━━ Material for the task

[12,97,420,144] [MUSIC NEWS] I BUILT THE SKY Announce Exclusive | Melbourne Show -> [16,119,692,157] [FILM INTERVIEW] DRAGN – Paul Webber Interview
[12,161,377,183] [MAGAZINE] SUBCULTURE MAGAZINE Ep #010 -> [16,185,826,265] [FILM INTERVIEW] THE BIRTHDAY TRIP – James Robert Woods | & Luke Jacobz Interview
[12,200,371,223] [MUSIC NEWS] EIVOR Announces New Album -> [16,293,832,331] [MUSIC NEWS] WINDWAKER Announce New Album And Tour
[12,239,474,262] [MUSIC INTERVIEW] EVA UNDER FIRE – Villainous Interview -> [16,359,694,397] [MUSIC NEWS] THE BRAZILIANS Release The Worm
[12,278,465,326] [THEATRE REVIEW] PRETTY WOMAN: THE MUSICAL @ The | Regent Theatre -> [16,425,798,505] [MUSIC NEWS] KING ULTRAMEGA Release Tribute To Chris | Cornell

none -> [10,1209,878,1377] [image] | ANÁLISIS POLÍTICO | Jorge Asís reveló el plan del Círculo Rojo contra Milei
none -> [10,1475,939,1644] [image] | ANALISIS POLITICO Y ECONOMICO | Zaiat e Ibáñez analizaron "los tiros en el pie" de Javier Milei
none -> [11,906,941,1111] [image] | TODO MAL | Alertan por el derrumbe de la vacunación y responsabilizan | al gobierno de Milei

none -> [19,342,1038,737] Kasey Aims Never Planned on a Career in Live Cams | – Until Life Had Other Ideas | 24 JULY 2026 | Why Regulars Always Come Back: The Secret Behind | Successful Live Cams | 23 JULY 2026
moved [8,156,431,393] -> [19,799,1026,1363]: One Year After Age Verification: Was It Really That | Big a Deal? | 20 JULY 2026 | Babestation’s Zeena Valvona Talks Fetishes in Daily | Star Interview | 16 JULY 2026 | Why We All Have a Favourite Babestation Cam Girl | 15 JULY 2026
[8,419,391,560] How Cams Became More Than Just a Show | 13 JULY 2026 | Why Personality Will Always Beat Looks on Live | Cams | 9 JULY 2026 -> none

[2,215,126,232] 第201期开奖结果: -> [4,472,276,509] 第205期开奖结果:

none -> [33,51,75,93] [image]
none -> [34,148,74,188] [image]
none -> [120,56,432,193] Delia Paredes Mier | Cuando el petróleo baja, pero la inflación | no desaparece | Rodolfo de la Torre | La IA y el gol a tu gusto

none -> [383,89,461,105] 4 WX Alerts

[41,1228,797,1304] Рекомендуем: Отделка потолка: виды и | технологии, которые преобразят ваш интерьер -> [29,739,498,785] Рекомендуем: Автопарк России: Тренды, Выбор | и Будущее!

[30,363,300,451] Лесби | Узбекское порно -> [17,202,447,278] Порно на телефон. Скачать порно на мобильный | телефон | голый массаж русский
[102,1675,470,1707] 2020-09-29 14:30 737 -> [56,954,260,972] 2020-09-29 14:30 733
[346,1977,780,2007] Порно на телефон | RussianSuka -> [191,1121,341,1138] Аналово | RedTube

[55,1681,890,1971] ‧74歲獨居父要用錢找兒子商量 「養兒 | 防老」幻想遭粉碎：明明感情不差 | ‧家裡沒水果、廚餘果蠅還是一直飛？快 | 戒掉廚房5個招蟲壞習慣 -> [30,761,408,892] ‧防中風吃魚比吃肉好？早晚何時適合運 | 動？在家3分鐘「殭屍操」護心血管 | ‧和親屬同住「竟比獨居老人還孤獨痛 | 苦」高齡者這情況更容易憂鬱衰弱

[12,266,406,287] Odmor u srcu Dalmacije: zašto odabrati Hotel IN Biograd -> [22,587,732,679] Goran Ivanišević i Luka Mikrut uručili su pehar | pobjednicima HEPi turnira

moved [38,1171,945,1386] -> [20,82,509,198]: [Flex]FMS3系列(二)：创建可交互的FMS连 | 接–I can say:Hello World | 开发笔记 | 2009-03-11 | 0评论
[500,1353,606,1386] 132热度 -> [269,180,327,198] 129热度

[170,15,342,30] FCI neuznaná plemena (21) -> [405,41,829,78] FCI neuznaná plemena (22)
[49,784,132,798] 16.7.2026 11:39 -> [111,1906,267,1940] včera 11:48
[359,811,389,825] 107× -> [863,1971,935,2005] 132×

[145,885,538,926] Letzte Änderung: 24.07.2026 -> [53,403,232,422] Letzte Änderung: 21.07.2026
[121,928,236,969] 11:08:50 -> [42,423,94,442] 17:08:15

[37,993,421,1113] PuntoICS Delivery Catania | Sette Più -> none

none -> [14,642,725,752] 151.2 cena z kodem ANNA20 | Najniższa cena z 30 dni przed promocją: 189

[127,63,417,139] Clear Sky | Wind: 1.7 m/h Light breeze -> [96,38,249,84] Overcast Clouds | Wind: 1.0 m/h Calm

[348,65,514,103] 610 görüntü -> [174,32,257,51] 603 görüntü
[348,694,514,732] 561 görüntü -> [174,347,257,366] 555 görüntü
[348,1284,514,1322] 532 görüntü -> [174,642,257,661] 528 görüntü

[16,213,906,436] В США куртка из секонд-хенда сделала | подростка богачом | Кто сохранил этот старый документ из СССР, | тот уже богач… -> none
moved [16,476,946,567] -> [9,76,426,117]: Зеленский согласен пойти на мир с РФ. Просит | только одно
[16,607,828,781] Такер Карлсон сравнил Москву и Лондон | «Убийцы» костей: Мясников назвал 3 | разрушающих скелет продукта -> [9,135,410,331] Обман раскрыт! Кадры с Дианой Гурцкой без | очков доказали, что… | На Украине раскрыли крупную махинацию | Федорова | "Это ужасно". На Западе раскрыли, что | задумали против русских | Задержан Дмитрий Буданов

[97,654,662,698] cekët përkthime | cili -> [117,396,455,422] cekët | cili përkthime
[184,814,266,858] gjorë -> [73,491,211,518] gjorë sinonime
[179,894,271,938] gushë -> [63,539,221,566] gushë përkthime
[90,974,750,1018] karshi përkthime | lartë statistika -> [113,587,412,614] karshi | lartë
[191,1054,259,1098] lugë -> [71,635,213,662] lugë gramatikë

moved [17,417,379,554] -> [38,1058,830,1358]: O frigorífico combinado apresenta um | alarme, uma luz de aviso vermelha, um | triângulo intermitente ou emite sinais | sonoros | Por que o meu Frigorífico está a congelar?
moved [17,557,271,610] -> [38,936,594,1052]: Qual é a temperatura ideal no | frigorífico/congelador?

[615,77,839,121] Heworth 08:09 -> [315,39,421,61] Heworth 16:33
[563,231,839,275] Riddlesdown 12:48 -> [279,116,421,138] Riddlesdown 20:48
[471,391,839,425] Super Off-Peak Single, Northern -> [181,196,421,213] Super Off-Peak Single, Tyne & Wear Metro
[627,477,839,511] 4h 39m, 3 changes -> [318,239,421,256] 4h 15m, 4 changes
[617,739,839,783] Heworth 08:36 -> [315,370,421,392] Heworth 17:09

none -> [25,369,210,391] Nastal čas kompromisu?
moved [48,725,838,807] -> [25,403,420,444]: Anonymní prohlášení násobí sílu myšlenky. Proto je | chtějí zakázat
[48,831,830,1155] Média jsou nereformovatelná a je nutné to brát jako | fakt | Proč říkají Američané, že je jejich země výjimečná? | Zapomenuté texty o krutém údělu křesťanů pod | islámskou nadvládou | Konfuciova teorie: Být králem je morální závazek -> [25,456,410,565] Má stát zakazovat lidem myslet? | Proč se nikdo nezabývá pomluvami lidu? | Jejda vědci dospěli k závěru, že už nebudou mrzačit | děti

━━━━

> Requirement: Your answer should be a number only: the count of lines above in which the string "Release" appears.

> Task answer: 2